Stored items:
.....

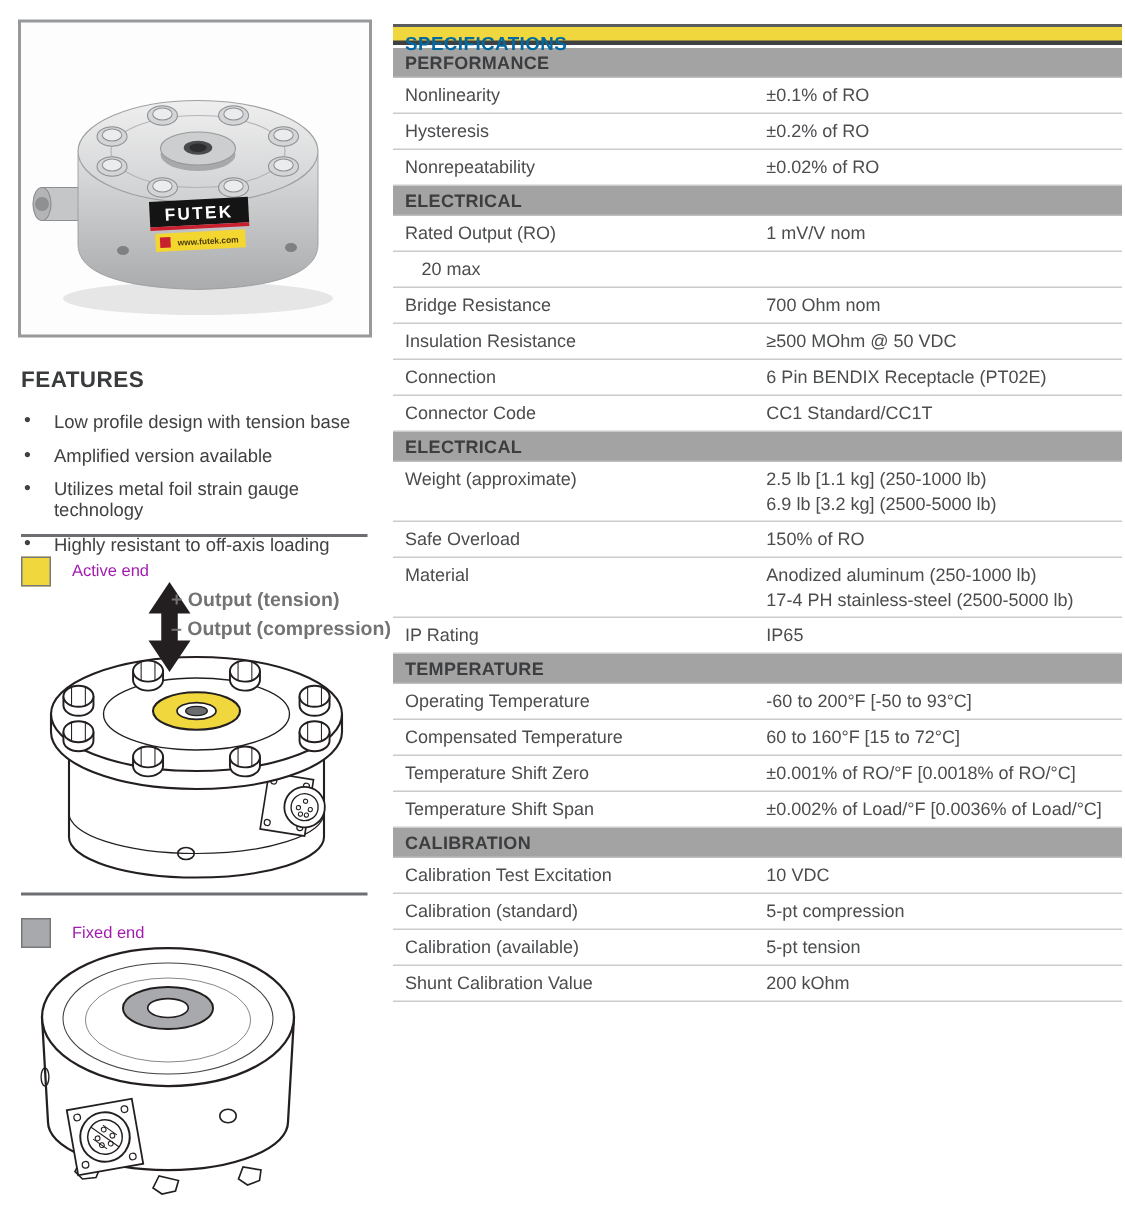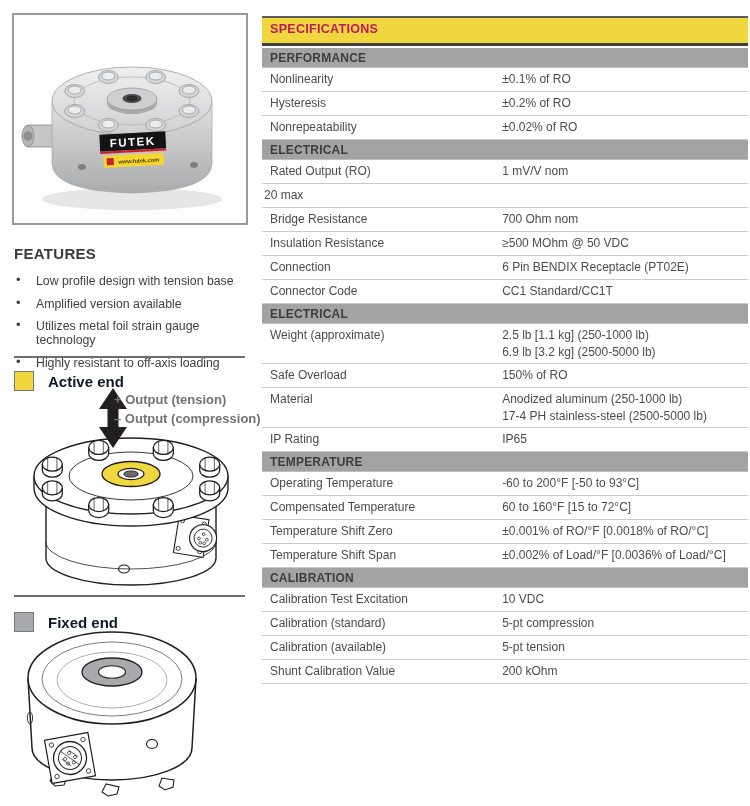--- a/index.html
+++ b/index.html
@@ -22,44 +22,44 @@
   .divider { position:absolute; left:14px; width:231px; border-top:2px solid #6d6e71; }
   .divider-1 { top:356px; }
   .divider-2 { top:595px; }
 
   .legend-row { position:absolute; left:14px; display:flex; align-items:center; gap:14px; }
   .legend-active { top:371px; }
   .legend-fixed  { top:600px;margin-top:12px; }
   .swatch { width:20px; height:20px; border:1.5px solid #77787a; }
   .swatch-active { background:#F0D73E; }
   .swatch-fixed  { background:#A7A9AC; }
-  .legend-label { font-size:15px; font-weight:bold; color:#0f172a; }
+  .legend-label { font-size:11px; font-weight:normal; color:#a21caf; }
 
   .active-diagram { position:absolute; left:10px; top:386px; width:242px; height:208px; }
   .active-diagram svg { position:absolute; left:0; top:0; }
   .out-label { position:absolute; left:104px; font-size:13px; font-weight:bold; white-space:nowrap; color:#737373; }
   .out-tension { top:6px; }
   .out-compression { top:25px; }
 
   .fixed-diagram { position:absolute; left:10px; top:626px; width:242px; height:178px; }
 
   
   .spec-table { position:absolute; left:262px; top:16px; width:486px; }
-  .spec-title { height:30px; line-height:22px; background:#F0D73E;
+  .spec-title { height:14px; line-height:22px; background:#F0D73E;
                 border-top:2px solid #5a5b5d; border-bottom:3px solid #3f4042;
-                font-size:12.5px; font-weight:bold; letter-spacing:.3px; color:#be185d;
+                font-size:12.5px; font-weight:bold; letter-spacing:.3px; color:#0369a1;
                 padding-left:8px; margin-bottom:2px; }
   .section-header { height:20px; line-height:20px; background:#a3a3a3; font-size:12px;
                     font-weight:bold; letter-spacing:.2px; color:#3c3d3f; padding-left:8px;
                     border-bottom:1px solid #bcbec0; }
   .spec-row { display:flex; min-height:24px; border-bottom:1px solid #c9cbcd;
               padding:3px 0; }
   .cell { font-size:12px; line-height:16.5px; color:#4b4c4e; }
   .cell-label { width:49%; padding-left:8px; }
-  .cell-value { width:51%; padding-left:2px; }
+  .cell-value { width:51%; padding-left:2px;margin-left:17px; }
 </style>
 </head>
 <body>
 
 <div class="page">
 
   <div class="photo-box">
     <svg viewBox="0 0 232 208" aria-hidden="true">
       <defs>
         <linearGradient id="gBody" x1="0" y1="0" x2="0" y2="1">

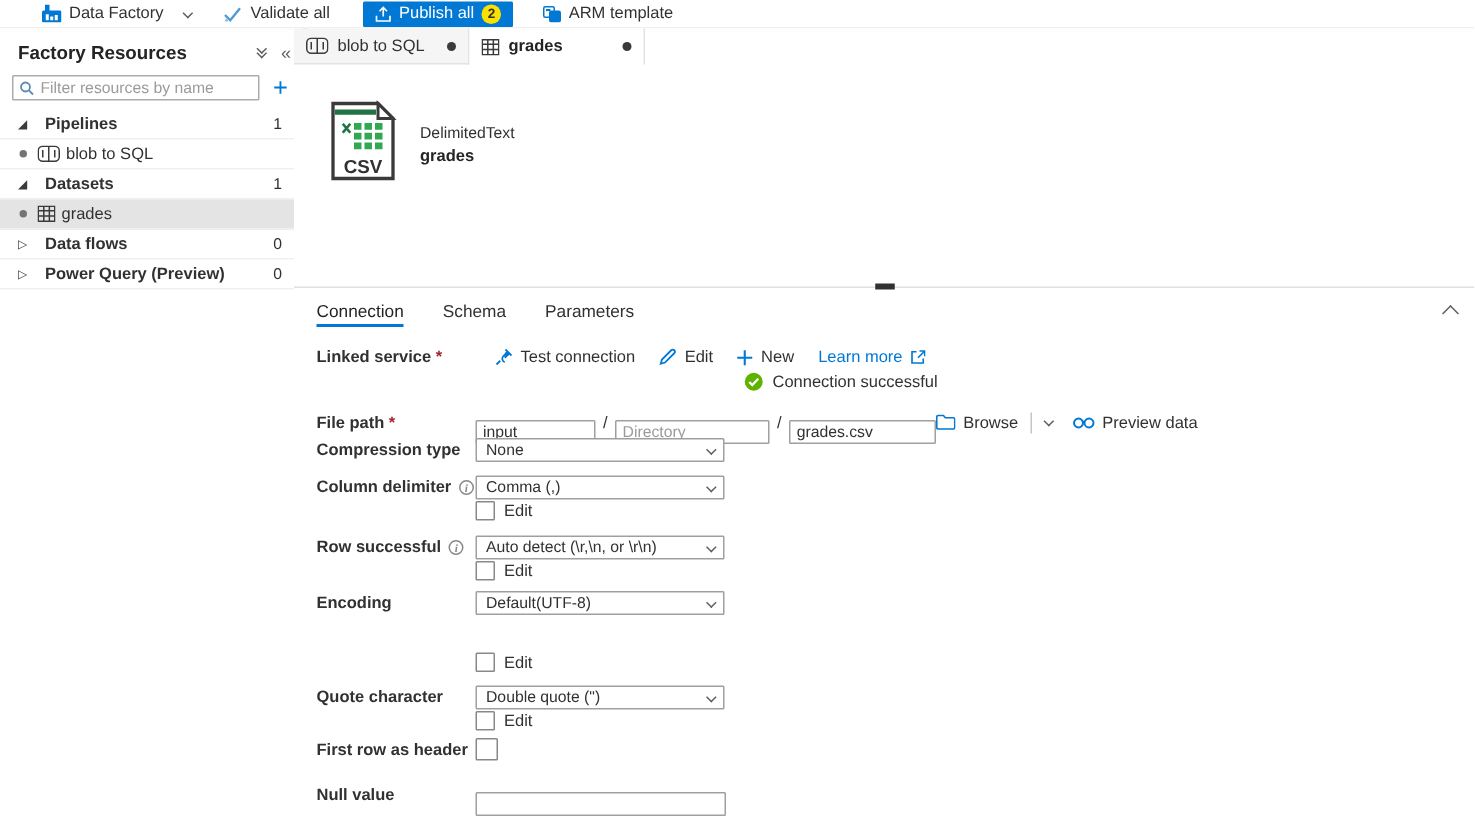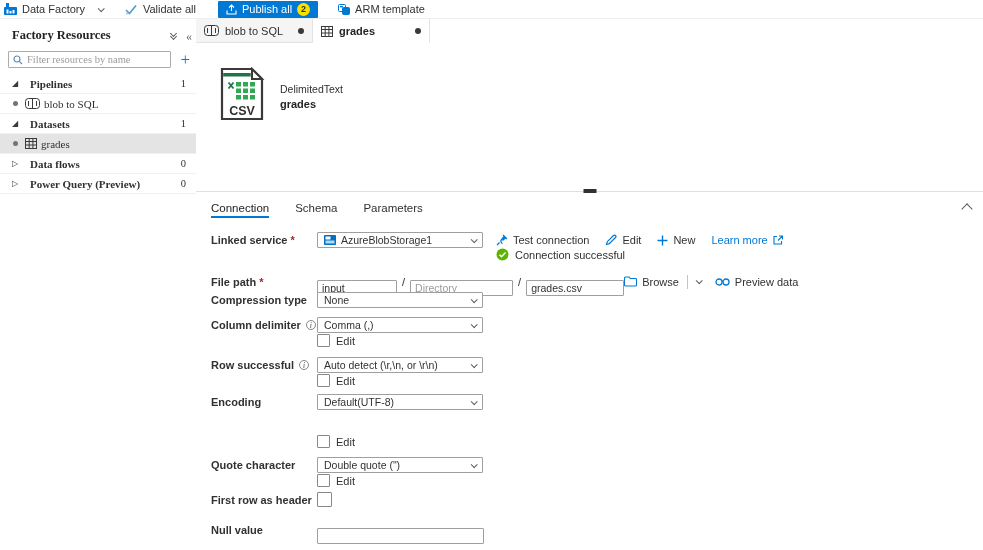--- a/index.html
+++ b/index.html
@@ -4,33 +4,33 @@
 <style>
   * { margin:0; padding:0; box-sizing:border-box; }
   html,body { width:983px; height:550px; overflow:hidden; background:#fff;
     font-family:"Liberation Sans", sans-serif; color:#323130; }
   .app { position:relative; width:983px; height:550px; background:#fff; }
 
   
   .toolbar { position:absolute; left:0; top:0; width:983px; height:19px;
     display:flex; align-items:center; border-bottom:1px solid #efefef; background:#fff; }
   .tb-item { display:flex; align-items:center; gap:5px; font-size:11px; color:#323130; cursor:pointer; }
-  .tb-factory { margin-left:4px; }
+  .tb-factory { margin-left:28px; }
   .tb-validate { margin-left:22px; }
   .tb-arm { margin-left:20px; }
   .chev-sm { width:5px; height:5px; border-right:1px solid #605e5c; border-bottom:1px solid #605e5c;
     display:inline-block; transform:rotate(45deg) translateY(-1px); margin-left:8px; }
   .publish-btn { margin-left:22px; height:17px; display:flex; align-items:center; gap:5px;
     background:#0078d4; color:#fff; font-size:11px; padding:0 8px; border:none; border-radius:1px; cursor:pointer; }
   .publish-badge { width:13px; height:13px; border-radius:50%; background:#fce100; color:#323130;
     font-size:9px; font-weight:bold; display:flex; align-items:center; justify-content:center; }
 
   
   .sidebar { position:absolute; left:0; top:19px; width:205px; height:531px;
-    border-right:5px solid #ef4444; background:#fff;font-family:Liberation Serif, serif; }
+    border-right:3px solid #ef4444; background:#fff; }
   .sb-head { display:flex; align-items:center; padding:9px 8px 6px 12px; }
   .sb-title { font-size:12.5px; font-weight:bold; color:#252423; flex:1; }
   .sb-head-icons { display:flex; align-items:center; gap:10px; color:#605e5c; }
   .dbl-chev { display:flex; flex-direction:column; gap:-1px; cursor:pointer; }
   .dbl-chev i { width:5px; height:5px; border-right:1px solid #605e5c; border-bottom:1px solid #605e5c;
     transform:rotate(45deg); display:block; margin-top:-2px; }
   .collapse-glyph { font-size:12px; color:#605e5c; cursor:pointer; line-height:1; }
   .sb-filter-row { display:flex; align-items:center; padding:2px 8px 6px 8px; gap:7px; }
   .sb-filter { flex:1; height:17px; border:1px solid #ababab; border-radius:1px; display:flex;
     align-items:center; padding:0 4px; gap:4px; background:#fff; }
@@ -300,31 +300,20 @@
         <span class="ptab">Schema</span>
         <span class="ptab">Parameters</span>
       </div>
       <span class="panel-collapse"></span>
 
       <div class="frow" style="top:37px">
         <span class="flabel">
           <span>Linked service</span>
             <span class="req">*</span>
         </span>
-        <div class="dropdown">
-          <span>
-            <svg width="12" height="10" viewBox="0 0 12 10">
-                <rect x="0" y="0" width="12" height="10" rx="1" fill="#0072c6"></rect>
-                <rect x="1.5" y="1.5" width="5" height="3" fill="#fff"></rect>
-                <rect x="1.5" y="5.5" width="9" height="3" fill="#b8d9f0"></rect>
-              </svg>
-          </span>
-          <span class="dd-text">AzureBlobStorage1</span>
-          <span class="dd-chev"></span>
-        </div>
         <div class="actions">
           <span class="link-action">
             <span>
               <svg width="12" height="12" viewBox="0 0 12 12">
                   <path d="M7 1 L11 5 M8.5 2.5 L5.5 5.5 a2.5 2.5 0 0 0 1 4 l0 0 M9.5 3.5 l-3 3" stroke="#0078d4" stroke-width="1.2" fill="none"></path>
                   <path d="M3.5 8.5 L1 11" stroke="#0078d4" stroke-width="1.2"></path>
                   <circle cx="8" cy="4" r="1.4" fill="#0078d4"></circle>
                 </svg>
             </span>
             <span>Test connection</span>

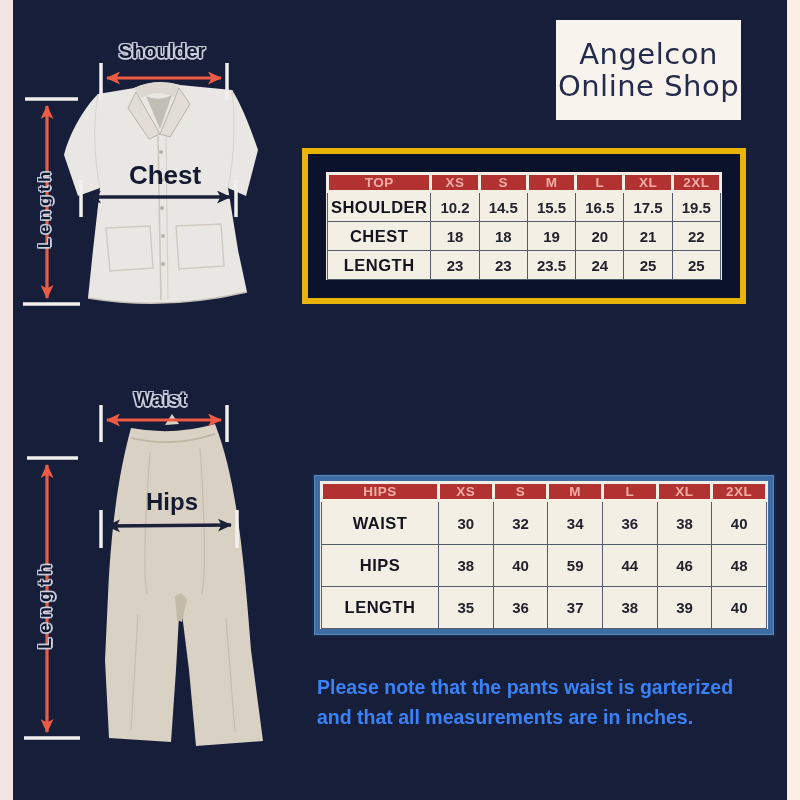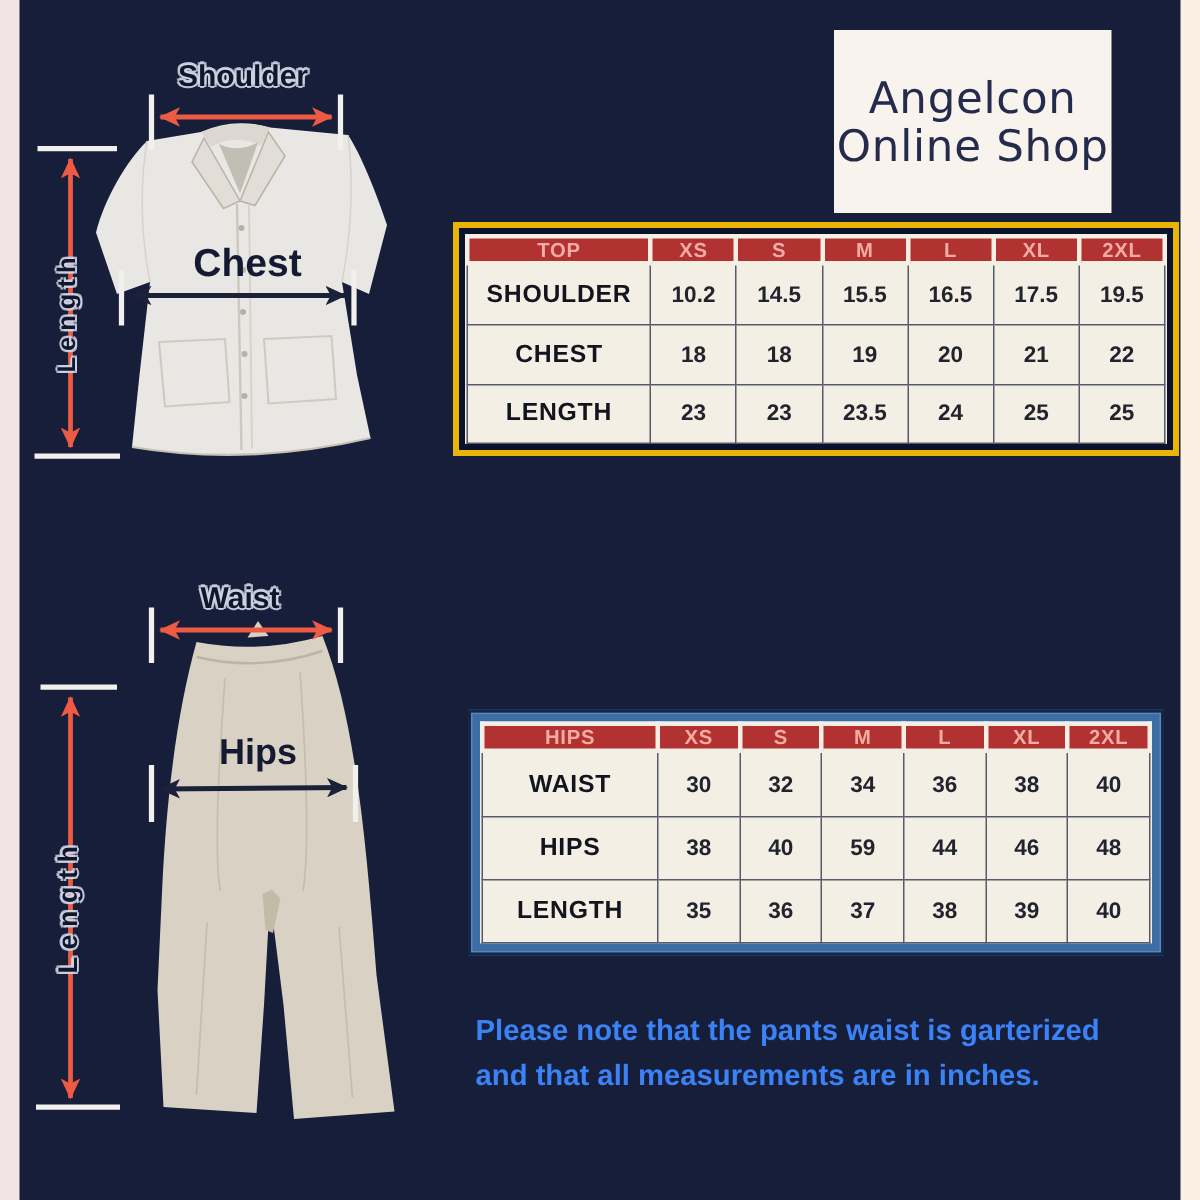--- a/index.html
+++ b/index.html
@@ -7,21 +7,21 @@
     width:800px; height:800px; position:relative; overflow:hidden;
     background:#171e3a;
     font-family:"Liberation Sans", sans-serif;
   }
   .edge-strip { position:absolute; top:0; height:800px; }
   .edge-strip.left  { left:0; width:13px; background:#f2e4e4; }
   .edge-strip.right { right:0; width:13px; background:#f9efe2; }
 
   
   .logo-box {
-    position:absolute; left:556px; top:20px; width:185px; height:122px;
+    position:absolute; left:556px; top:20px; width:185px; height:100px;
     background:#f8f3ec; display:flex; flex-direction:column;
     align-items:center; justify-content:center; line-height:1.12;
   }
   .logo-line {
     font-family:"DejaVu Sans", sans-serif; font-size:29px;
     color:#242b4d; letter-spacing:0.5px; white-space:nowrap;
   }
 
   
   .diagram-svg { position:absolute; left:0; }
@@ -47,22 +47,22 @@
   #shoulder-label { left:102px; top:40px;  width:120px; font-size:20px; }
   #chest-label    { left:115px; top:160px; width:100px; font-size:26px; }
   #length-top-label { left:-24px; top:197px; width:140px; height:22px; font-size:17px; letter-spacing:4px; }
   #waist-label    { left:100px; top:388px; width:120px; font-size:20px; }
   #hips-label     { left:122px; top:488px; width:100px; font-size:24px; }
   #length-bottom-label { left:-29px; top:593px; width:150px; height:22px; font-size:18px; letter-spacing:5px; }
 
   
   .tbl-frame { position:absolute; box-sizing:border-box; }
   #top-table-frame {
-    left:302px; top:148px; width:484px; height:156px;
-    background:#0b122b; border:4px solid #eab308; padding:4px;
+    left:302px; top:148px; width:444px; height:156px;
+    background:#0b122b; border:6px solid #eab308; padding:18px;
   }
   #pants-table-frame {
     left:312px; top:473px; width:464px; height:164px;
     background:#3e6ca4; border:2px solid #152647; padding:6px;
     box-shadow: inset 0 0 0 1px rgba(150,190,225,0.35);
   }
   table.size-table {
     width:100%; height:100%; border-collapse:collapse; table-layout:fixed;
     background:#f3efe5;
   }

.....

*Task goal*: Your answer must be the line that contains "left:100px; top:388px; width:120px;" and every line after it to the end of the records, reproduced exactly.

*Result*:
   #waist-label    { left:100px; top:388px; width:120px; font-size:20px; }
   #hips-label     { left:122px; top:488px; width:100px; font-size:24px; }
   #length-bottom-label { left:-29px; top:593px; width:150px; height:22px; font-size:18px; letter-spacing:5px; }
 
   
   .tbl-frame { position:absolute; box-sizing:border-box; }
   #top-table-frame {
-    left:302px; top:148px; width:484px; height:156px;
-    background:#0b122b; border:4px solid #eab308; padding:4px;
+    left:302px; top:148px; width:444px; height:156px;
+    background:#0b122b; border:6px solid #eab308; padding:18px;
   }
   #pants-table-frame {
     left:312px; top:473px; width:464px; height:164px;
     background:#3e6ca4; border:2px solid #152647; padding:6px;
     box-shadow: inset 0 0 0 1px rgba(150,190,225,0.35);
   }
   table.size-table {
     width:100%; height:100%; border-collapse:collapse; table-layout:fixed;
     background:#f3efe5;
   }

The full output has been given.